Il libro è frutto di un lavoro di squadra, che si è proposto di restituire alla memoria una figura emblematica della storia politica e sociale del nostro Paese. La squadra è composta da Paolo Feltrin, sociologo, docente di Scienza della politica all’Università di Trieste; Ferruccio Tassin, autorevole studioso della cultura friulana e animatore di molteplici iniziative – appunto – “di confine” con istituzioni austriache e slovene; Franco Bentivogli, sindacalista “storico” già segretario generale dei metalmeccanici della Cisl, poi segretario confederale; Cristiana Moretto, ricercatrice presso Tolomeo Studi e Ricerche, l’Istituto diretto da Paolo Feltrin.
Nella sua introduzione Paolo Feltrin sottolinea come “molte questioni su cui Rolando Cian si è speso con maggiore passione – i confini e il dialogo tra differenti culture; il senso morale dell’agire in politica e le compatibilità tra cariche; il ruolo e la funzione dell’associazionismo sindacale; la coerenza tra comportamenti pubblici e morale privata – mantengono ancor oggi tratti di scottante attualità, rendendo Cian scomodo e (in)attuale, ora come allora”.
Ferruccio Tassin, occupandosi della prima parte della vita di Cian (dalla nascita, 1918, al 1948), mette in luce il contesto peculiare nel quale egli crebbe e si formò, caratterizzato in particolare da un vivace cattolicesimo sociale animato da straordinarie figure di sacerdoti, dalla cui lezione trasse l’ispirazione del suo impegno antifascista e democratico, che dopo la guerra troverà uno sbocco concreto nella costruzione della Democrazia cristiana e nell’adesione al sindacato, in particolare nella Cisl Tassin sottolinea in particolare la passione con cui Cian lottò per la convivenza tra popolazioni di cultura e lingua diverse in una comunità lacerata da conflitti drammatici e sanguinosi.

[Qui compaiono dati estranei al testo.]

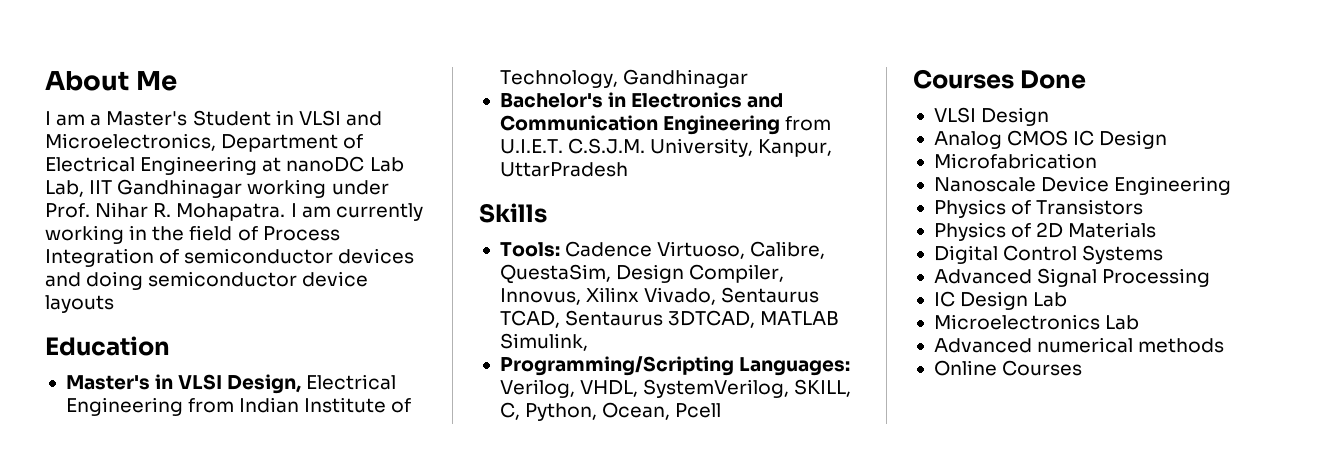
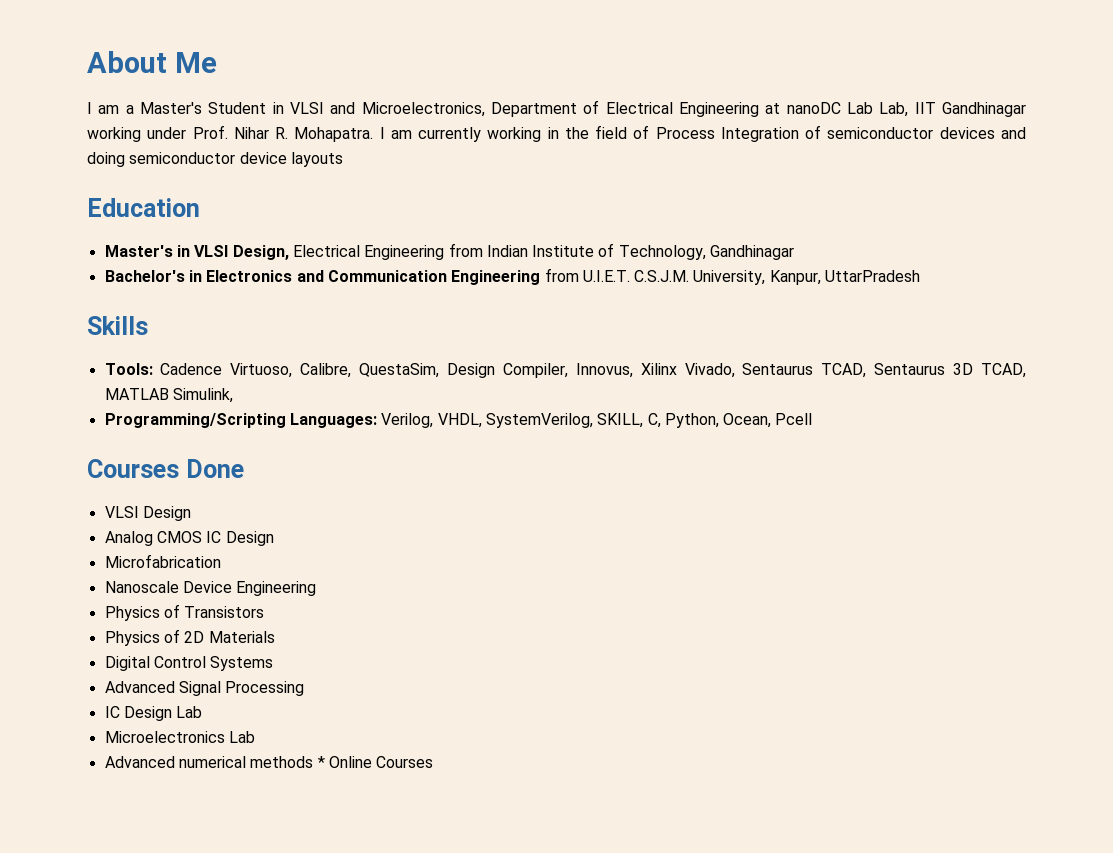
[668,310,756,328] 3DTCAD, -> [953,363,1026,378] 3D TCAD,
(1225, 345) // -> [317,756,325,768] *

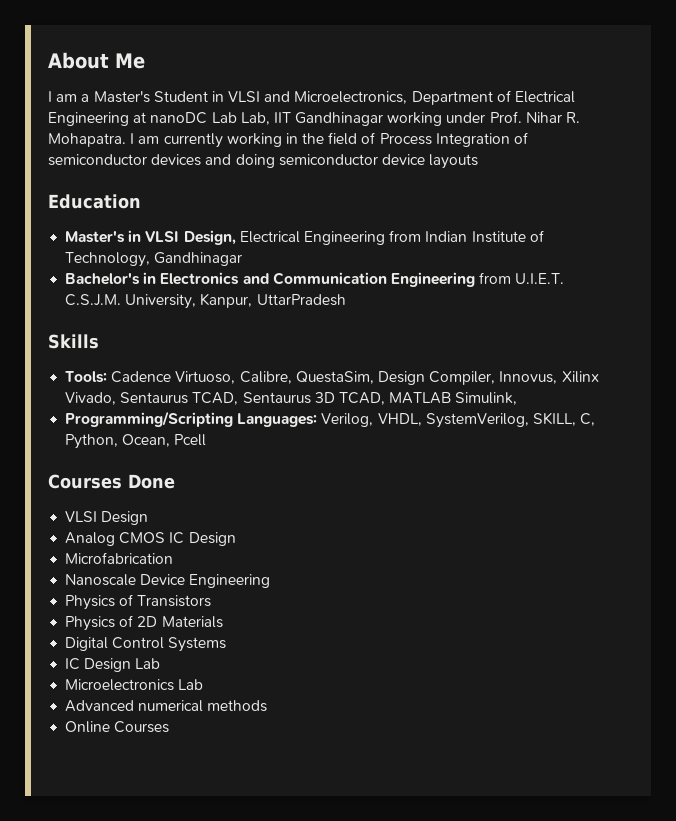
[104,681,305,696] // Advanced Signal Processing -> (227, 644) none
[317,756,325,768] * -> (268, 706) //

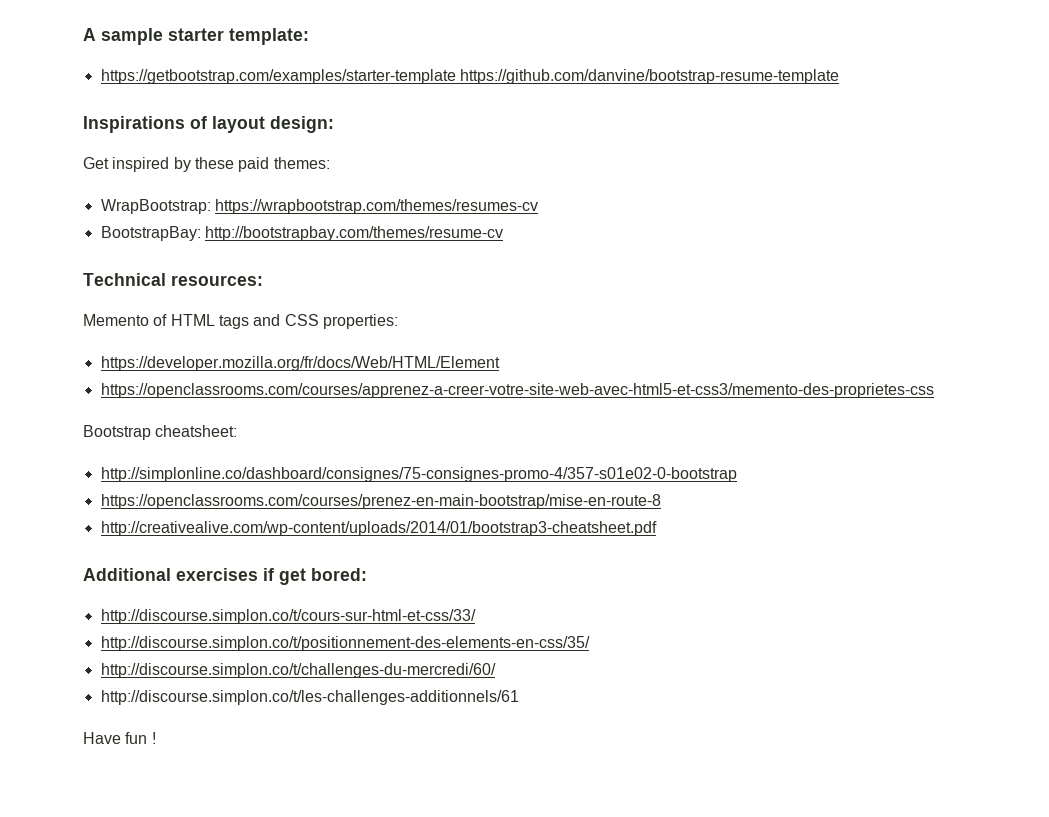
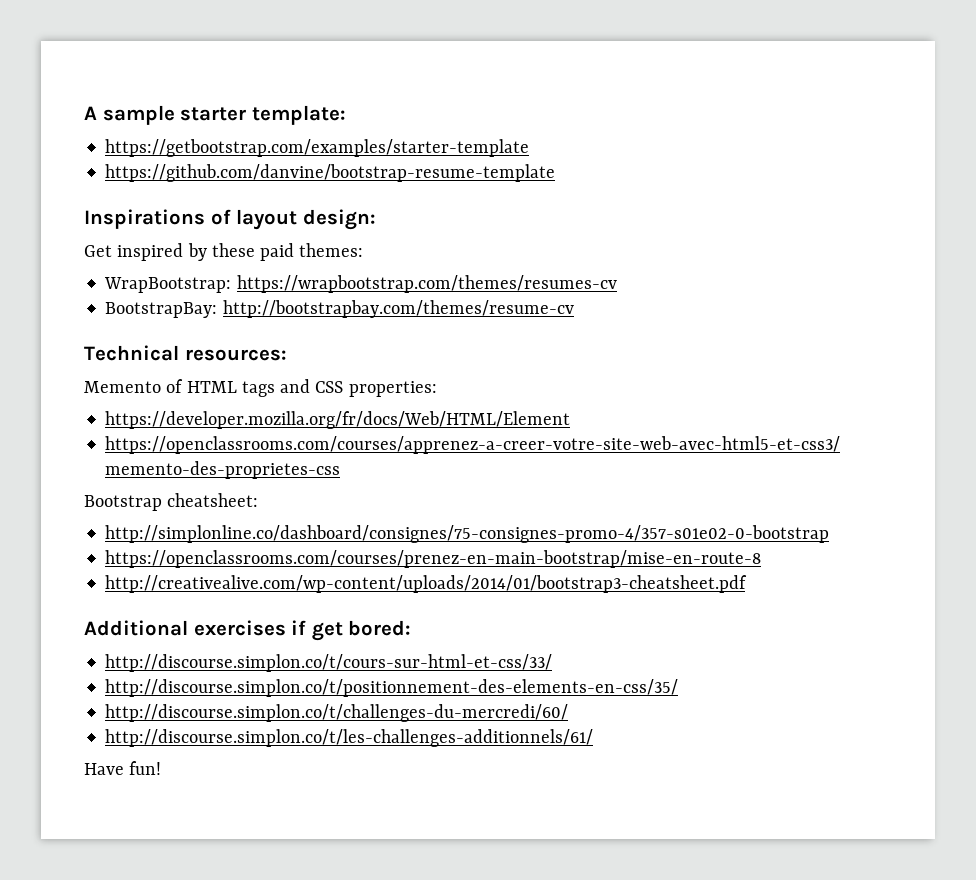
(456, 76) none -> (530, 148) //
[100,690,519,705] http://discourse.simplon.co/t/les-challenges-additionnels/61 -> [105,729,594,747] http://discourse.simplon.co/t/les-challenges-additionnels/61/
[125,732,156,744] fun ! -> [129,761,162,775] fun!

Franco Bentivogli segue la vita di Cian sindacalista, inserendola nella storia tutta peculiare (e poco nota) del sindacalismo nelle terre di confine tra Italia e Iugoslavia. Fin dall’inizio Cian è esponente di punta della sinistra Cisl, anticipandone alcuni punti dirimenti, come l’affermazione dell’autonomia attraverso l’incompatibilità tra cariche sindacali e politiche. Ma il cuore della vicenda sindacale di Cian è l’adesione nel 1954 al progetto di Giulio Pastore di sul Mezzogiorno, dove la Cisl avrebbe dovuto rappresentare un sindacalismo agente di sviluppo. Cian viene destinato a guidare la Cisl di Salerno, dove promuoverà soprattutto l’organizzazione e il riscatto delle lavoratrici; poi verrà chiamato a Napoli, ma nel frattempo Pastore accetta di entrare come ministro nel Governo Fanfani e Cian si sente come tradito: la nuova leadership di Bruno Storti non lo sosterrà più nella durissima battaglia con il vecchio gruppo dirigente, e così dovrà rassegnarsi alla sconfitta. Uomo di grande dignità, Cian respingerà l’offerta di una soluzione di ripiego, lascerà il sindacato per tornare a Gorizia (siamo nel 1964).
La vicenda di Cian a Gorizia, dal 1964 alla morte, è ricostruita da Cristiana Moretto, molto attenta nell’inquadrarla nella situazione politica della appena nata Regione a statuto speciale del Friuli-Venezia Giulia. Cian viene subito “arruolato” in posizione di rilievo come direttore dell’Assessorato alla programmazione regionale. È esponente democristiano, ma uomo libero e progressista: si schiera apertamente per il “no” nel referendum per l’abrogazione della legge sul divorzio, appoggia inizialmente l’esperimento di Basaglia (anche se in seguito dissentirà reagendo ad alcuni gravi episodi, ma poi pentendosi di questo dissenso). Con il ritorno in Friuli, Cian riprende e sviluppa il filo delle iniziative per la convivenza e il dialogo tra italiani e sloveni, fino alla morte avvenuta nel 1977, in un incidente stradale.